On May 13 this year, a five-judge bench of the Kenya High Court struck down a state effort to amend Kenya’s 2010 Constitution. With the possible exception of the 2017 ruling of the Supreme Court of Kenya overturning the re-election of Mr. Uhuru Kenyatta – a first for Africa – no judicial opinion has been more consequential. The ruling struck like a thunderbolt and upset Mr. Kenyatta’s legacy, and possibly upended his succession plans. It is not an exaggeration to say that Mr. Kenyatta has pegged his tenure on the fate of the Building Bridges Initiative (BBI), a project ostensibly designed to rid Kenya of perennial electoral violence, rampant corruption, and ethnic and sub-national exclusion and marginalization.
From the “Handshake” to BBI
In 2017, Mr. Kenyatta sought re-election against a strong challenge from Mr. Raila Odinga, without doubt Kenya’s key opposition figure. Mr. Odinga had run against pro-establishment candidates before, each time coming up short. On several of those occasions, Mr. Odinga had claimed fraud and ballot-stuffing. But each time, he was eventually declared the loser. That pattern repeated itself in 2017. Citing irregularities, the Supreme Court annulled that election and ordered a fresh vote. Mr. Odinga boycotted the re-run, assuring Mr. Kenyatta of victory. Mr. Odinga refused to concede and swore himself in as the “people’s president.” Deadly violence, often with ethnic undertones, broke out. The economy was paralyzed. Then on March 9, 2018, Mr. Kenyatta and Mr. Odinga shocked the nation by declaring a truce.
The rapprochement between Kenyatta and his archrival Mr. Odinga came to be known as the “Handshake.” Out of it grew BBI, which they termed a historic initiative to right Kenya’s past wrongs and firmly put it on an irreversible path to full citizenship and belonging for all its diverse peoples. Mr. Kenyatta and Mr. Odinga unilaterally appointed the Building Bridges Initiative Task Force, a fourteen-member body composed mainly of status quo apparatchiks and politicians. In October 2020, the task force released its report and a constitutional amendment bill. Articles 255-257 of the Constitution provide for the process of amending the Constitution through a referendum after approval by Parliament and a simple majority of Kenya’s 47 counties.

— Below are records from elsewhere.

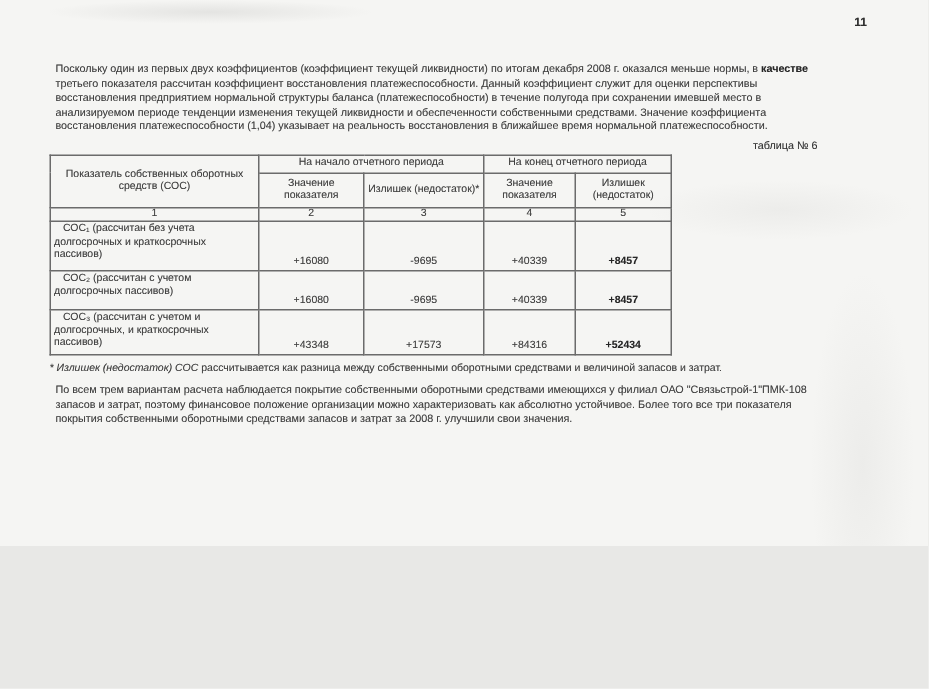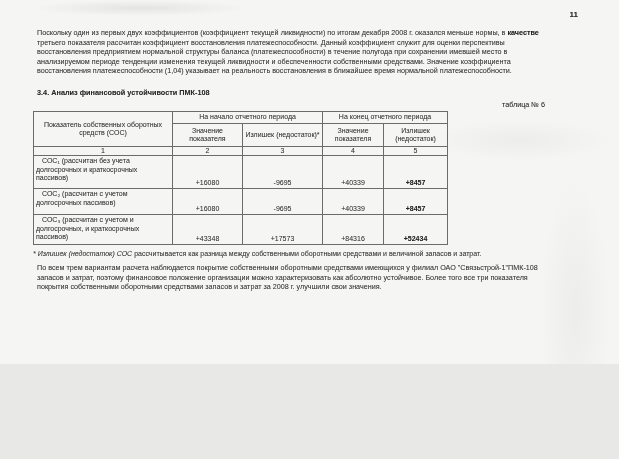--- a/index.html
+++ b/index.html
@@ -12,21 +12,21 @@
     text-shadow:0 0 0.4px rgba(90,90,90,0.45);
   }
   .smudge { position:absolute; pointer-events:none; }
   .smudge.s1 { left:30px; top:0; width:220px; height:16px;
     background:radial-gradient(ellipse at center, rgba(150,150,148,0.18), rgba(150,150,148,0) 70%); }
   .smudge.s2 { left:540px; top:180px; width:70px; height:260px;
     background:radial-gradient(ellipse at center, rgba(160,160,158,0.10), rgba(160,160,158,0) 70%); }
   .smudge.s3 { left:430px; top:120px; width:180px; height:40px;
     background:radial-gradient(ellipse at center, rgba(160,160,158,0.10), rgba(160,160,158,0) 70%); }
   .page-num { position:absolute; top:10px; right:41px; font-size:8px; font-weight:bold; color:#2e2e2e; }
-  .content { position:absolute; left:0; top:0; right:0; bottom:0; padding:28px 29px 0 37px; box-sizing:border-box; }
+  .content { position:absolute; left:0; top:0; right:0; bottom:0; padding:41px 29px 0 37px; box-sizing:border-box; }
   .para { margin:0; font-size:7.2px; line-height:9.6px; }
   .para b { color:#262626; }
   .heading { margin:12px 0 0 0; font-size:7.3px; line-height:9px; font-weight:bold; color:#2c2c2c; }
   .heading.sub { margin-top:9.5px; }
   .table-caption { margin:3px 45px 2px 0; font-size:7.2px; text-align:right; color:#333; }
   table.fin { border-collapse:collapse; table-layout:fixed; width:414px; margin:1px 0 0 -4px; background:transparent; }
   table.fin td { border:1px solid #6b6b6b; font-size:7px; line-height:8.4px; padding:1px 2px; color:#3f3f3f; overflow:hidden; }
   td.hdr { text-align:center; vertical-align:middle; }
   tr.r-group { height:12px; }
   tr.r-sub { height:23px; }
@@ -48,21 +48,20 @@
   <div class="smudge s1"></div>
   <div class="smudge s2"></div>
   <div class="smudge s3"></div>
 
   <div class="page-num">11</div>
 
   <div class="content">
 
     <p class="para"><span>Поскольку один из первых двух коэффициентов (коэффициент текущей ликвидности) по итогам декабря 2008 г. оказался меньше нормы, в </span><b>качестве</b><br><span>третьего показателя рассчитан коэффициент восстановления платежеспособности. Данный коэффициент служит для оценки перспективы</span><br><span>восстановления предприятием нормальной структуры баланса (платежеспособности) в течение полугода при сохранении имевшей место в</span><br><span>анализируемом периоде тенденции изменения текущей ликвидности и обеспеченности собственными средствами. Значение коэффициента</span><br><span>восстановления платежеспособности (1,04) указывает на реальность восстановления в ближайшее время нормальной платежеспособности.</span></p>
 
-    <div class="heading">3.4. Анализ финансовой устойчивости ПМК-108</div>
 
     <div class="table-caption">таблица № 6</div>
 
     <table class="fin">
       <colgroup>
         <col style="width:139px">
           <col style="width:70px">
           <col style="width:80px">
           <col style="width:61px">
           <col style="width:64px">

In March 2021, Parliament approved the BBI bill. However, groups of NGOs and citizens sued the State, the legislature, and the Kenya’s Independent Electoral and Boundaries Commission (IEBC) to stop them from conducting the referendum. The suit alleged, inter alia, that the process of the BBI was illegal and unconstitutional. It argued that the BBI bill would usurp the sovereignty of the people and abridge the constitution. They submitted further that Parliament was powerless to pass bills that would negate the “basic structure” doctrine which allows only the people – not the legislature – to fundamentally alter the basic logic and architecture of the constitution. This last point was a novel one in Kenyan jurisprudence because no one had hitherto invoked it in live proceedings.
Kenya’s Finest Jurists
Sitting at the High Court in Nairobi to hear the petition were arguably Kenya’s finest jurists. The bench was led by Presiding Judge Joel Ngugi. Justice Ngugi, a Harvard-trained academic, had been a professor of law at the University of Washington School of Law in Seattle, one of America’s finest law schools. He is also a reputable member of the school of thought known as TWAIL, or Third World Approaches to International Law. He is recognized as a leading intellectual in Kenya and elsewhere. Early in his judicial career, he led the Judiciary Transformation Institute (JTI) when Dr. Willy Mutunga was Chief Justice in 2012-2016. His judicial rulings have been original, progressive, and stretch the scope of human rights.
Justice Ngugi was joined on that bench by four other judges, including Justice George Odunga, a leader in expanding the rights of the citizenry against an illiberal state bend on curtailing the rule of law. Justice Odunga is one of a small cadre of brilliant and courageous judges who are leading a judiciary long held captive by executive overreach and corrupt cartels to a more independent posture. The others on that bench – Justices Chacha Mwita, Teresia Matheka, and Jairus Ngaah – have themselves been lauded for standing up to an executive prone to the abuse of power. The bench had been appointed by former Chief Justice David Maraga, who had often clashed with Mr. Kenyatta for failing to carry out court orders.
The ruling was a shocker when it came down. In a scathing – even disdainful – ruling, the judges uprooted tree, stem, and branch of the entire BBI process. The bottom line was that the judges viewed the whole BBI process as the fruit of a poisoned tree, and therefore wholly unsalvageable as a constitutional matter. In a tongue lashing the likes of which Kenyans were unaccustomed to, the court laid waste to every one of the basic arguments for the BBI initiative. After the five-hour ruling, there was hardly anyone who thought the BBI project could be revived. Its proponents were shell-shocked, and its opponents supremely elated. The state and the initiative’s backers have gone to the appeals court to reverse the ruling.
A Jurisprudential Milestone
Several of the court’s findings deserve special attention. The court agreed with the petitioners that the BBI initiative was irregular, illegal, and unconstitutional. First, in the televised ruling, the judges held that Mr. Kenyatta had failed the integrity test of leadership and violated the norms contained in Chapter Six of the Constitution. This is significant because no one should hold office – and is liable to impeachment if they do – once they are found in violation of Chapter Six. It is not clear what the political implication for Mr. Kenyatta is on this finding. But the judges warned that Mr. Kenyatta could be sued in his individual capacity. The import was to pull the moral rug from under him.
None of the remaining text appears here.